What inspired you to study astrophysics and infinite science in the first identify?
I went to the Academy of Chicago in 1956, in the graduate program for physics. I wanted to study nuclear physics as that was the frontier back then. 1 year later, Sputnik was launched and heralded a new era of exploration—and the first major discovery of the Space Age—the Van Allen radiation belts around the World. Information technology became apparent in that location was a lot to learn, if you could build the instruments and become them into infinite. As office of my work, I had the opportunity to launch scientific instruments looking at cosmic rays on a polar orbiting spacecraft.
Then, afterward your Ph.D., you came to join Caltech in early 1960s, became primary scientist on the Voyager and and then director. Did yous ever know you wanted to return to Voyager after finishing your time equally managing director?
I never left the Voyager mission, continued on correct through, every bit master scientist, while I was manager. It was several years after that Voyager 1 reached the first milestone in the Voyager Interstellar Mission: the termination daze of the supersonic air current.

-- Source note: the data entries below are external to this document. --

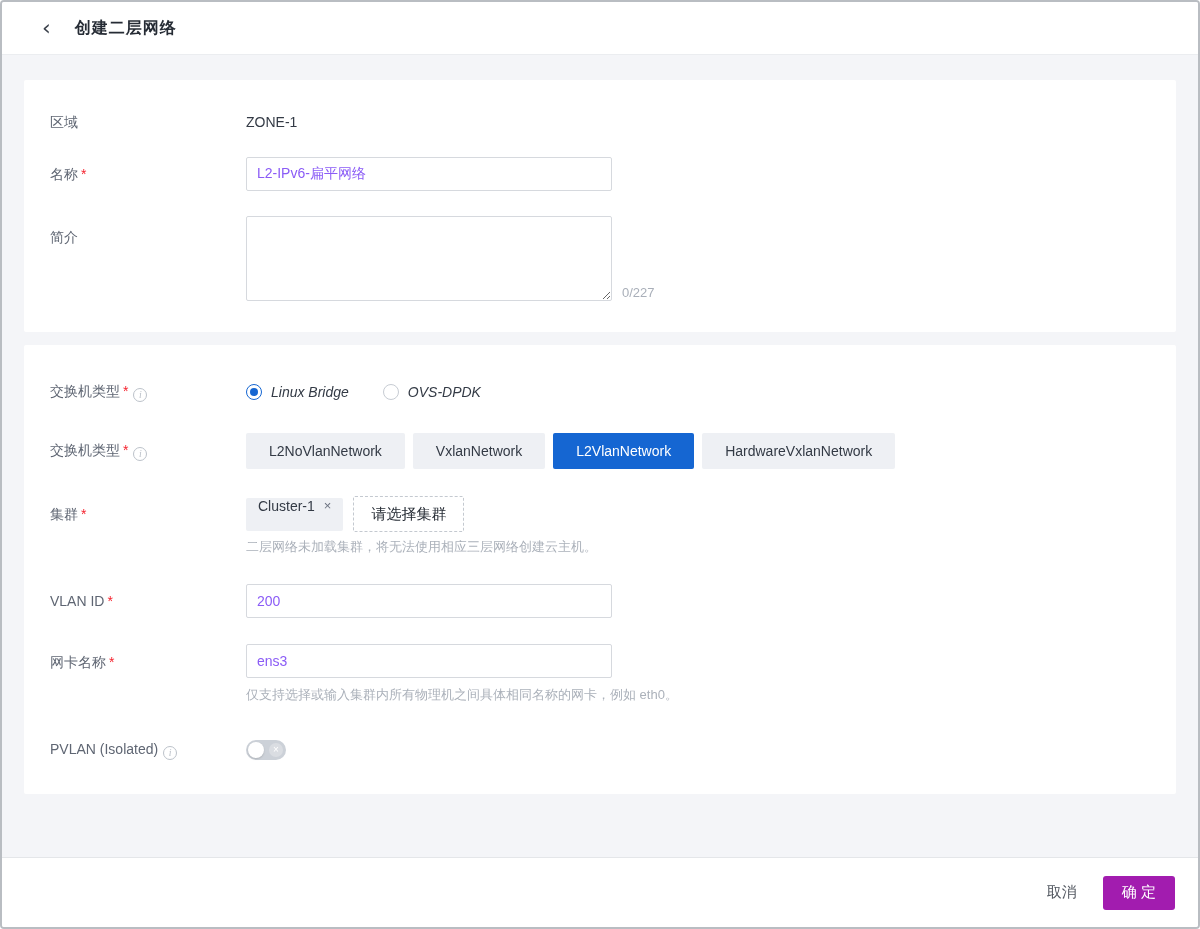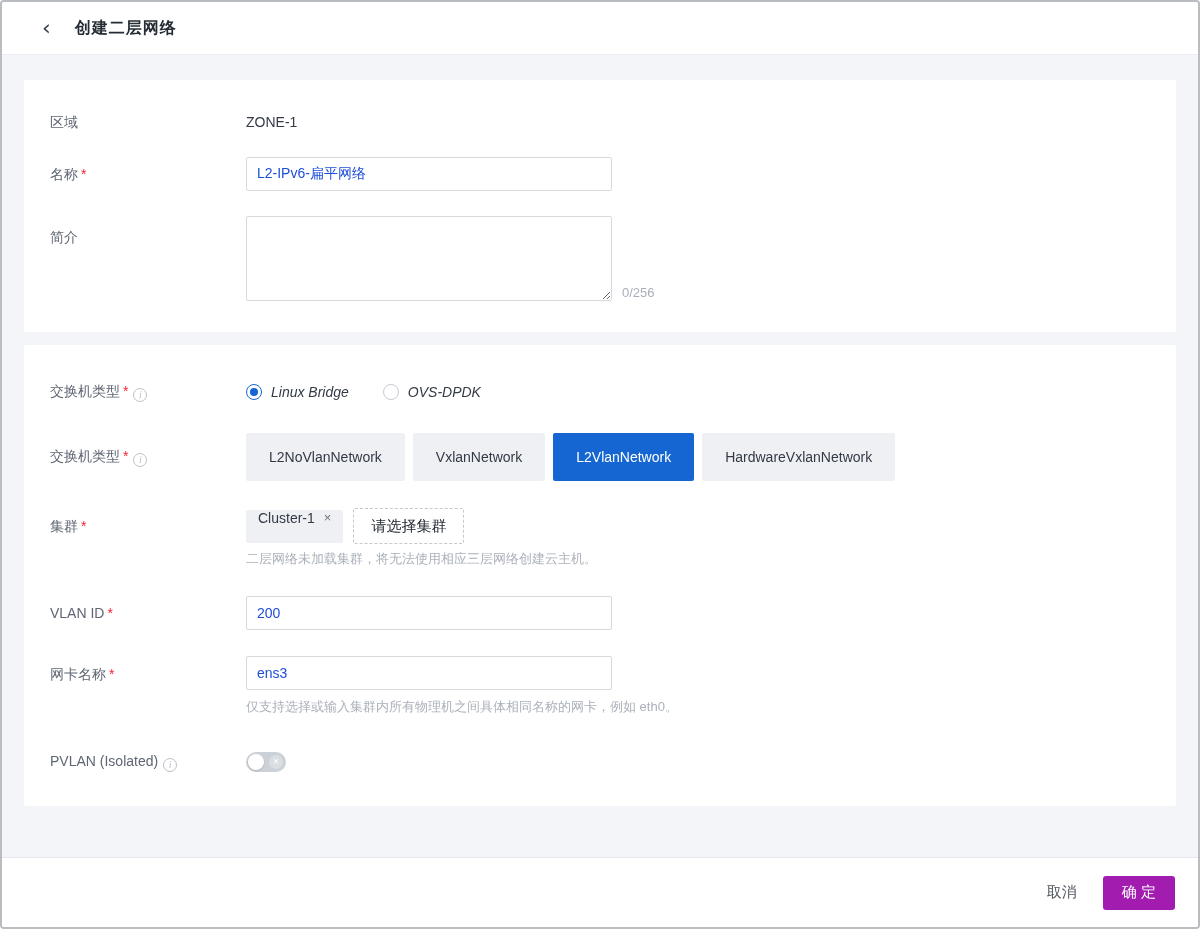"L2-IPv6-扁平网络" .text-input { color: #1d4ed8 -> #8b5cf6 }
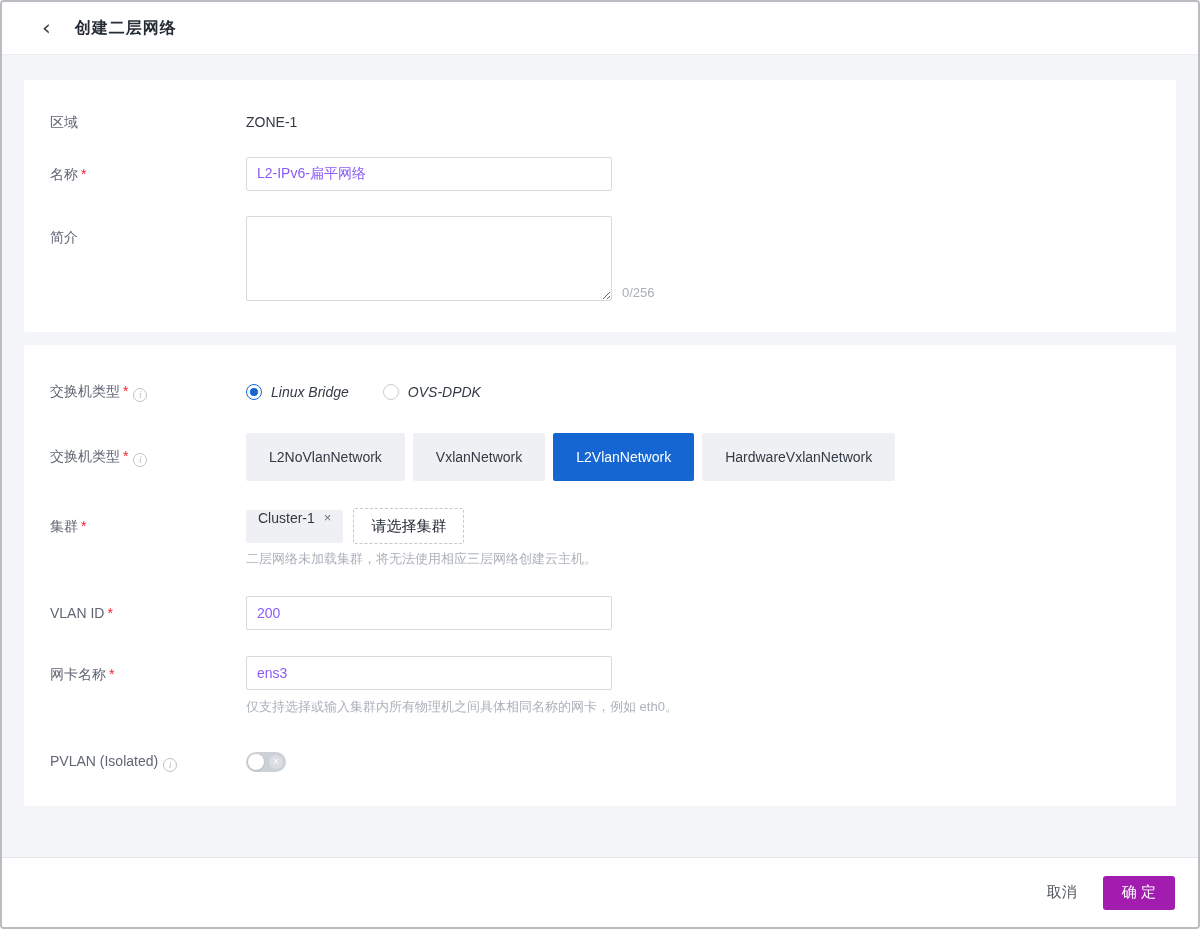"0/256" span.counter { text: 0/256 -> 0/227 }
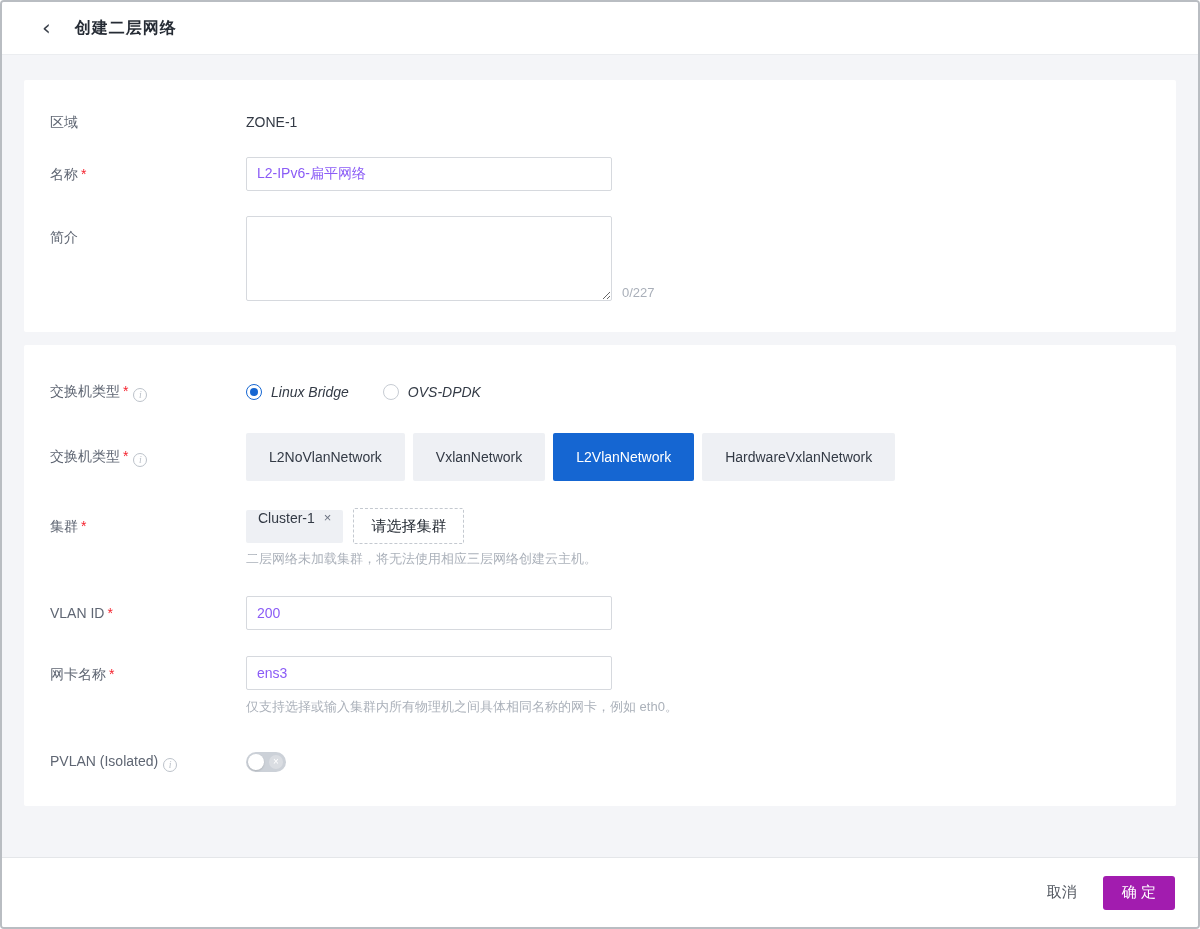"L2NoVlanNetwork" .nettype-btn { height: 48px -> 36px }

Voyager 1 crossed the termination shock in Dec 2004 at most 94 AU from the Sun while Voyager 2 crossed it in August 2007 at about 84 AU. And then in August 2022, Voyager 1 finally entered Interstellar space.

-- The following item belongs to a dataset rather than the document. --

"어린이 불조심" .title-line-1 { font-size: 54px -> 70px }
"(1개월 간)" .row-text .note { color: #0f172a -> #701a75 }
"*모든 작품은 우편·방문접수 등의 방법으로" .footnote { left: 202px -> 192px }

And they're nonetheless out there.
It'due south a long journey. Yes, they're notwithstanding sending back signals. When Voyager launched, the Space Historic period was but 20 years old and at that place was no empirical prove that spacecraft could final more a few years. Voyager 1 and 2 accept been up there for 40 years at present, and nosotros expect they'll deliver us valuable information until ~2030 when their nuclear power sources will no longer supply enough electrical energy to ability critical subsystems.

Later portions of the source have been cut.